UNITED STATES DISTRICT COURT SOUTHERN DISTRICT OF NEW YORK
May 2, 2008
UNITED STATES OF AMERICA, PLAINTIFF,
WILLIAM SANTIAGO, DEFENDANT.
The opinion of the court was delivered by: Alvin K. Hellerstein, U.S.D.J.
Defendant William Santiago pleaded guilty to two counts of receiving and distributing materials that contained child pornography, 18 U.S.C. § 2252A(a)(2)(B), and one count of possessing materials that contained child pornography, 18 U.S.C. § 2252A(a)(5)(B). Defendant was initially sentenced to a term of imprisonment of 78 months, a term I later reduced to 63 months pursuant to United States v. Booker, 543 U.S. 220 (2005) and United States v. Crosby, 397 F.3d 103 (2d .Cir. 2005). As a condition of Defendant's supervised release, I required Defendant to participate in a sex offender and/or mental health treatment program, and required that Defendant abide by all terms of the treatment programs, including submission to polygraph testing. Defendant, who is completing his prison term at the Bronx Residential Re-entry Center, has submitted a letter to the Court seeking leave to file a habeas petition contesting the administering of a polygraph.
The requirement that Defendant submit to polygraph testing as part of his treatment was imposed at Defendant's initial sentencing on December 19, 2003. In imposing Defendant's sentence, I read the condition in open court, and the condition was also included in the presentence investigation report that was reviewed by Defendant and his counsel. The time to oppose the imposition of the condition was at sentencing and, in any event, no later than his appeal. Having not done so, Defendant cannot now contest the imposition of the condition via habeas petition. See United States v. Pipitone, 67 F.3d 34, 38 (2d Cir. 1995) (holding that a petitioner cannot raise an issue that could have been raised on direct appeal in a habeas petition absent a showing of cause and prejudice).

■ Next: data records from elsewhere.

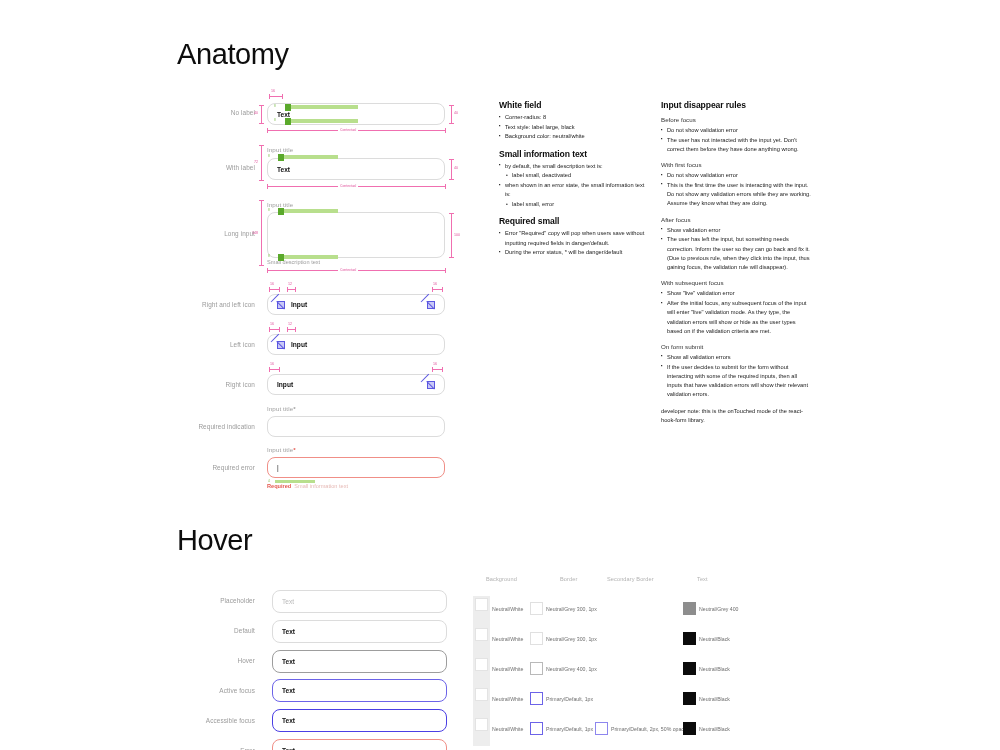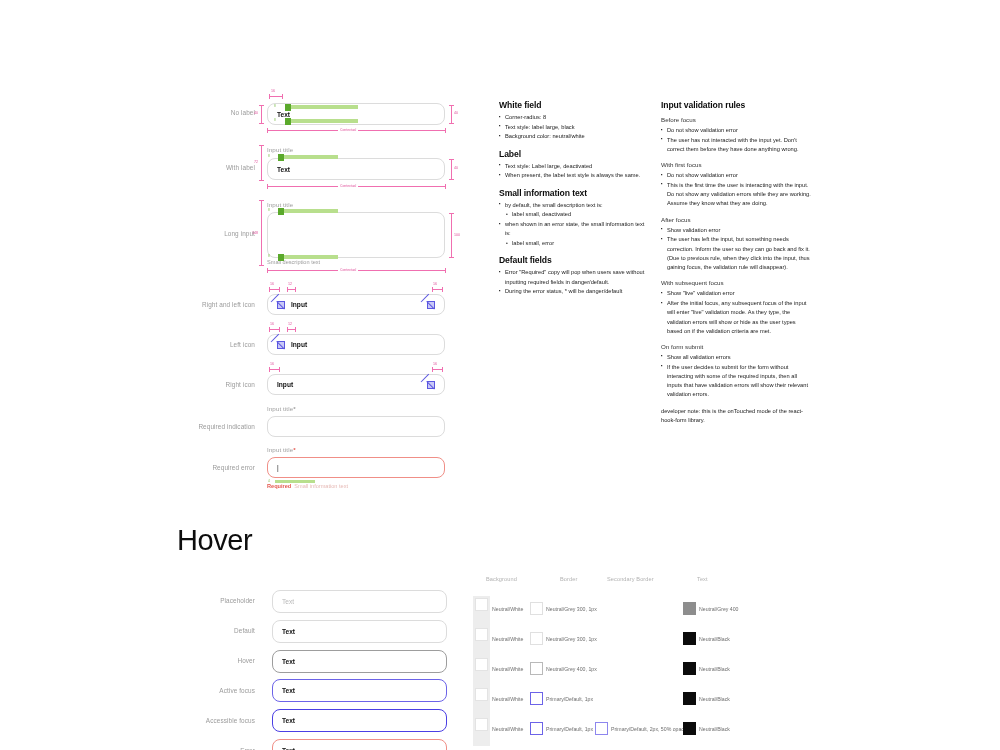"Anatomy" div.section-title { html: none -> <div>Anatomy</div> }
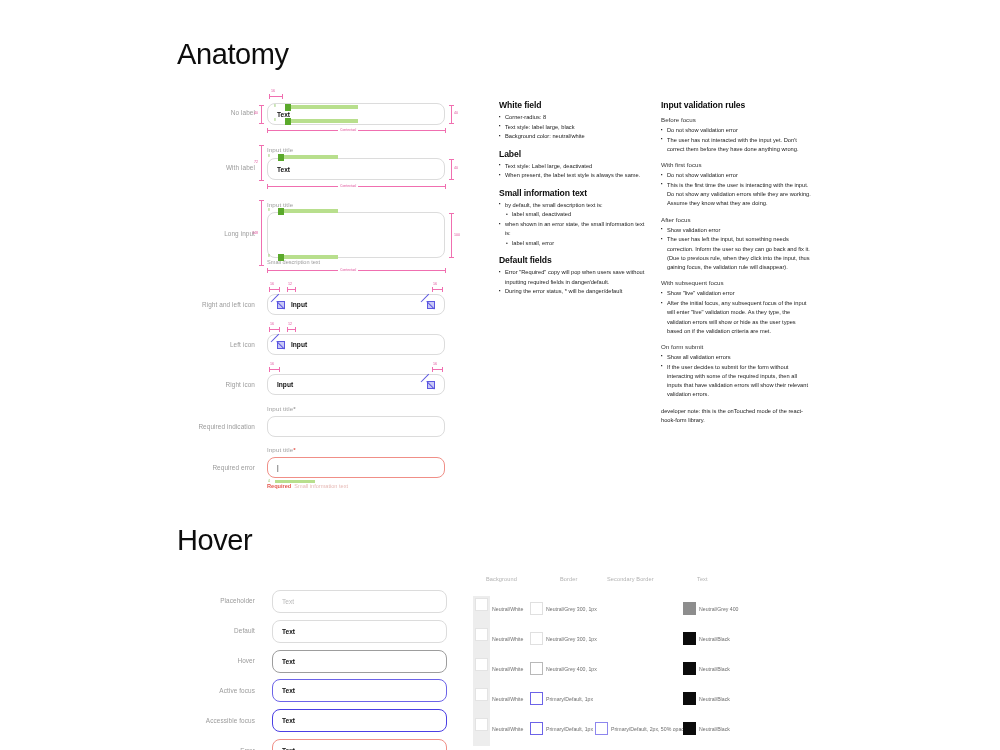"Input validation rules" div.doc-h { text: validation -> disappear }
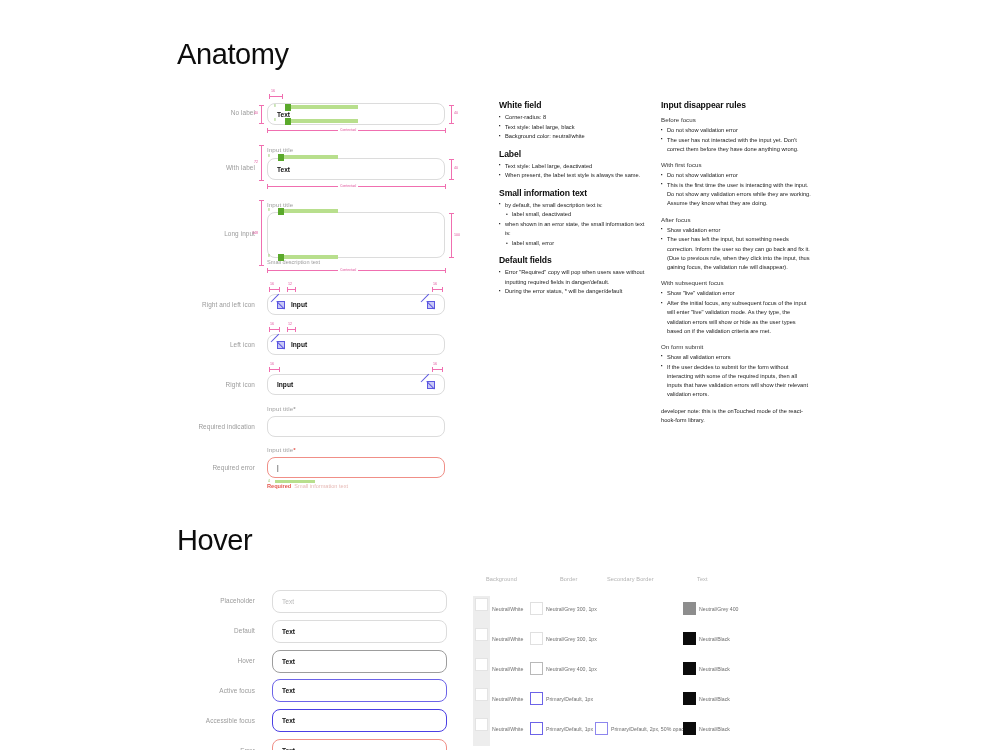"Label" div { html: <div> <div>Label</div> <ul> <li>Text style: Label large, deactivated</li> <li>When present, the label text style is always the same.</li> </ul> </div> -> none }
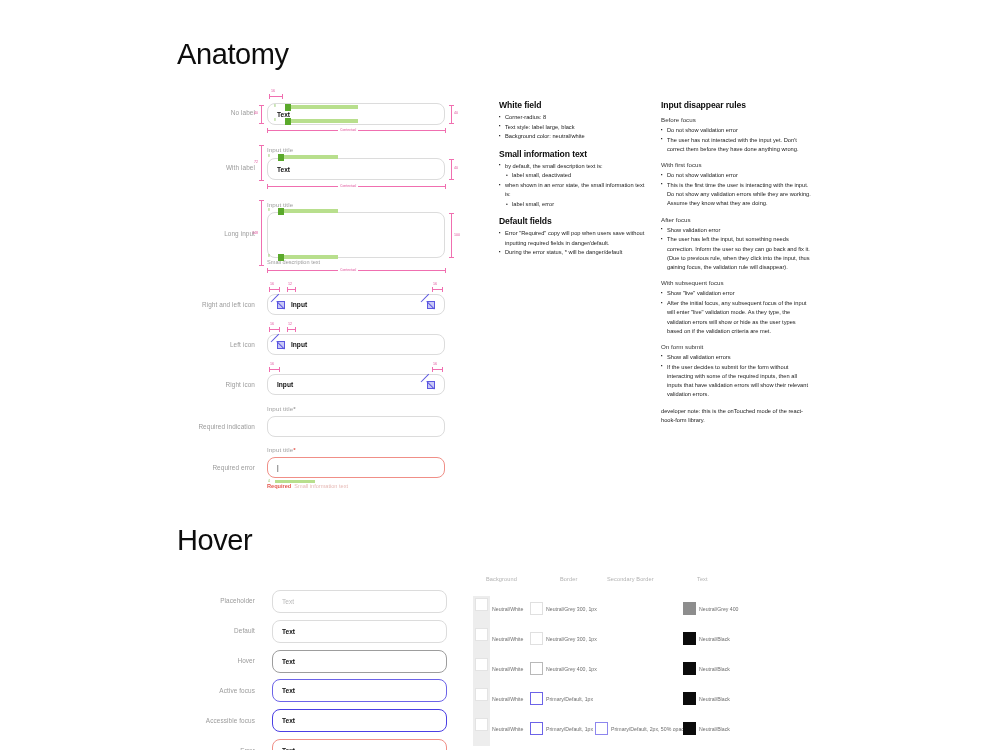"Default fields" div.doc-h { text: Default fields -> Required small }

In any event, even if Defendant had challenged the polygraph testing condition on direct appeal, his challenge would have been unsuccessful. Special conditions for supervised release may be imposed pursuant to 18 U.S.C. § 3583(d) where the conditions are reasonably related to (1) the nature and circumstances of the offense and the characteristics of the defendant and (2) the purposes of sentencing, "including the need to afford adequate deterrence, to protect the public from further crimes of the defendant, and to provided the defendant with needed training or treatment". United States v. Johnson, 446 F.3d 272, 277 (2d Cir. 2006). In United States v. Johnson, the Second Circuit upheld the use of a polygraph examination for a convicted sex offender as a condition of supervised release pursuant to 18 U.S.C. § 3583(d) because of the nature of the offense and the fact that the defendant was a serial offender. The Second Circuit also held that requiring a defendant to submit to a polygraph examination does not violate the defendant's Fifth Amendment rights because polygraph evidence is inadmissible, and a defendant would be free to challenge the evidence should the evidence be used against him in a future proceeding.
The Defendant in this case pled guilty to three counts involving child pornography. The numberous images found by FBI agents on the Defendant's computer were graphic, violent and involved in some cases very young children engaging in sexual activity against their will. While Defendant accepted more responsibility for his actions in October 2005 at his resentencing, causing me to reduce his imprisonment term, Defendant did not initially appear to understand the severity of his criminal acticity. Defendant is clearly an individual in grave need of mental health treatment, and the polygraph examination will be administered in connection with that treatment. The condition is appropriate under 18 U.S.C. § 3583(d). Consequently, Defendant's request for relief from this Court is denied.